> _Your task_: Your result should be every line of the records below that contains the word "change".
[Data for this exercise — start]
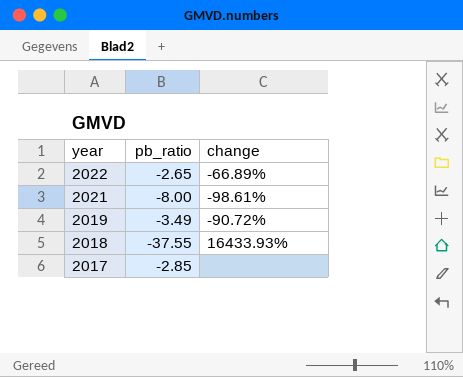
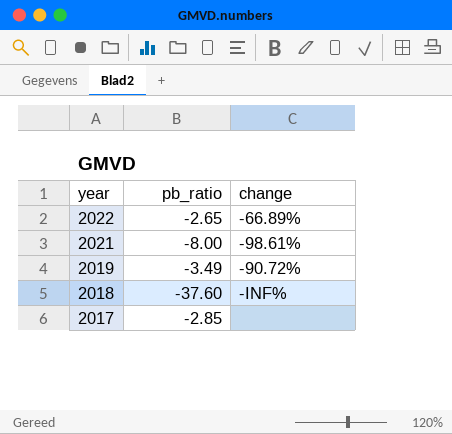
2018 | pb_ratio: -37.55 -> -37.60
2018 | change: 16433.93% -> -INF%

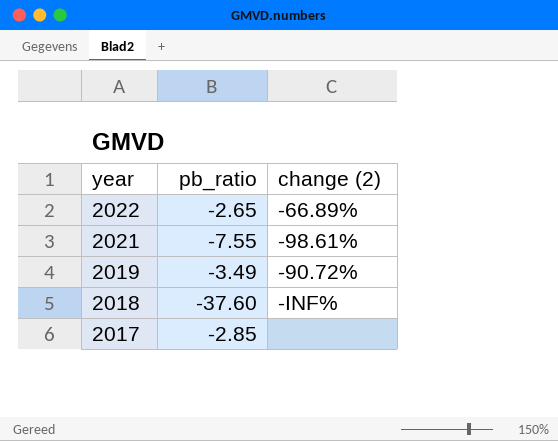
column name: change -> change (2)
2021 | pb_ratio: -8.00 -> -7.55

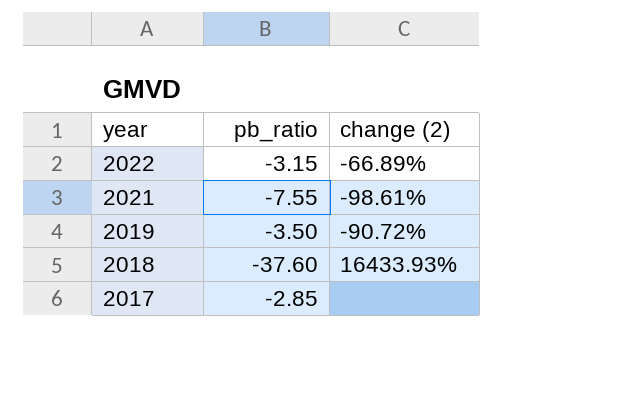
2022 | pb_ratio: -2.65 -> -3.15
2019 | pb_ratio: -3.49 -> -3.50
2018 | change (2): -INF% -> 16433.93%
[Data for this exercise — finish]
[Data for this exercise — start]
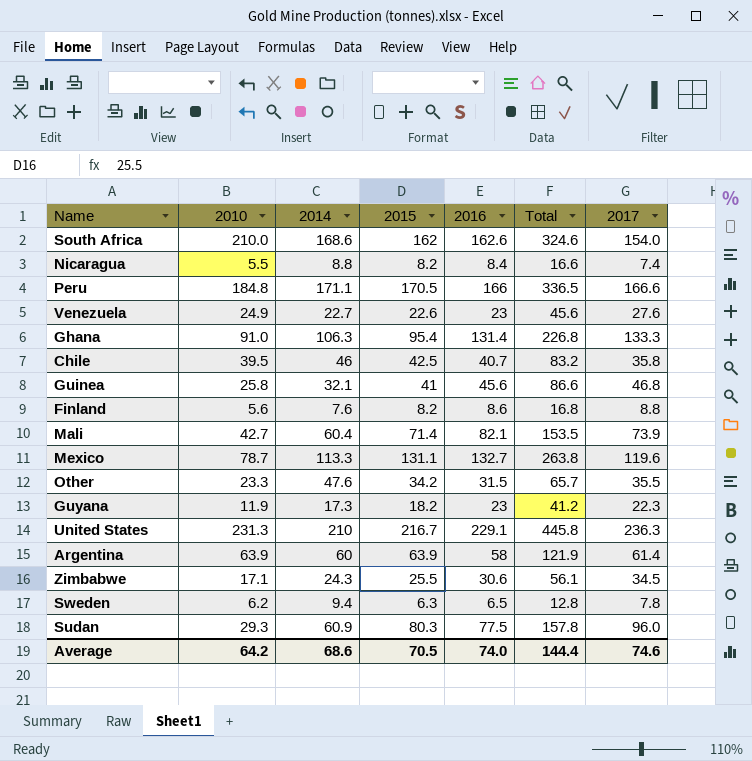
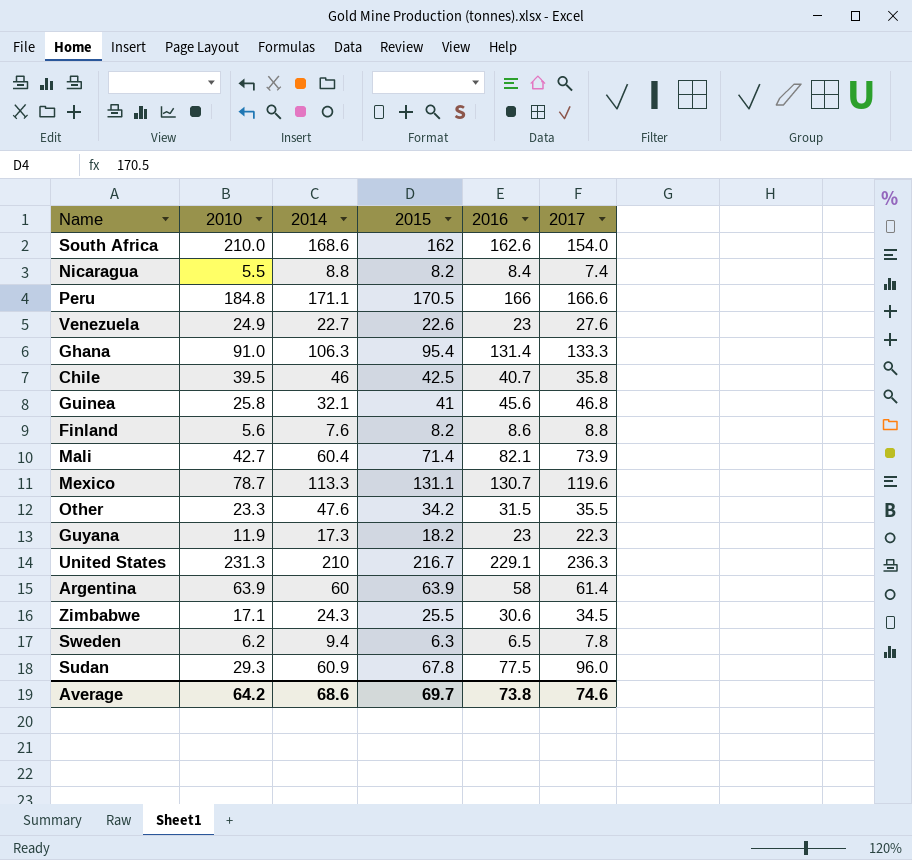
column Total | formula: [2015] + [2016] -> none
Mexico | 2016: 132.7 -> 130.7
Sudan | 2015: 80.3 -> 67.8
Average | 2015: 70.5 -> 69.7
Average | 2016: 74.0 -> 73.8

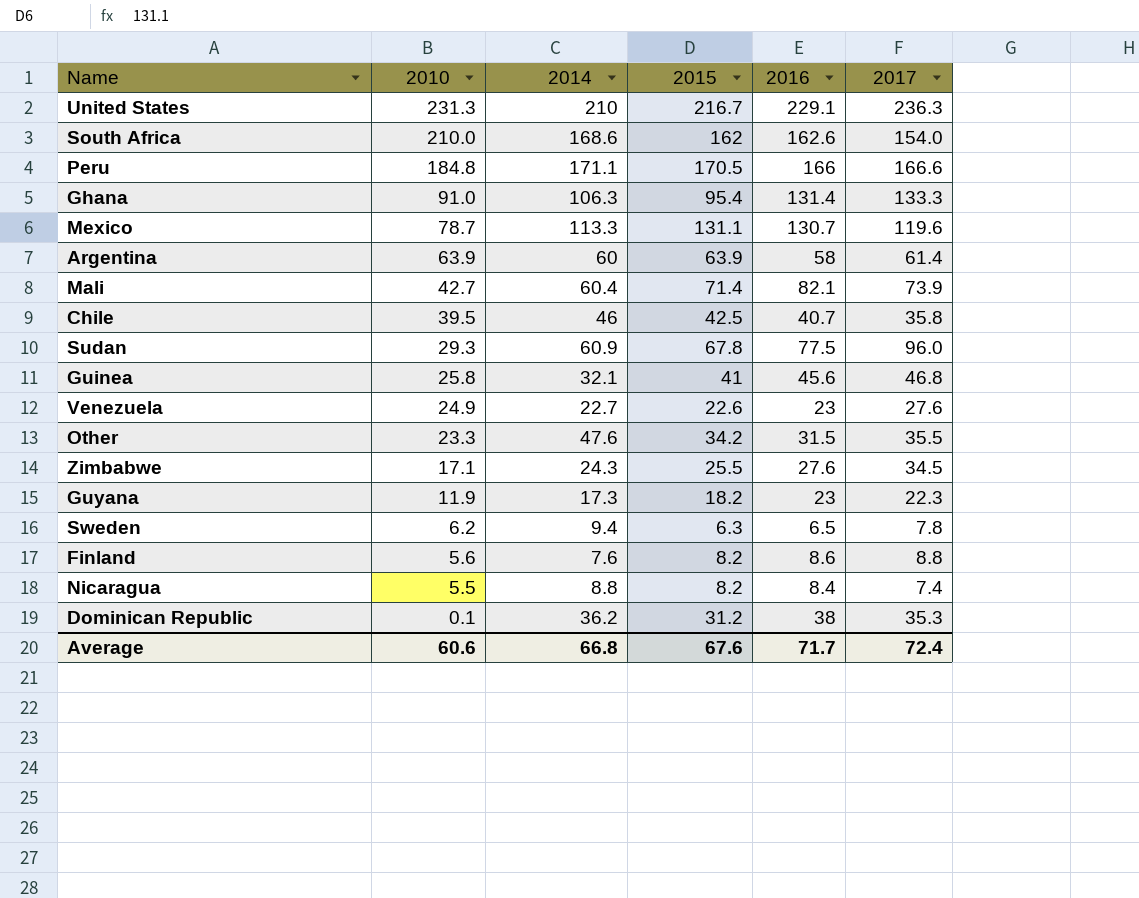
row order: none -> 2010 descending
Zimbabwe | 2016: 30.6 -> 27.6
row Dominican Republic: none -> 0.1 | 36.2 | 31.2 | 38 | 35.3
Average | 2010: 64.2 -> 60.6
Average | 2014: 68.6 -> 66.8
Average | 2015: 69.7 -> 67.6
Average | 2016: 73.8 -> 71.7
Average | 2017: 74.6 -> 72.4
[Data for this exercise — finish]
> _Task answer_:
2018 | change: 16433.93% -> -INF%
column name: change -> change (2)
2018 | change (2): -INF% -> 16433.93%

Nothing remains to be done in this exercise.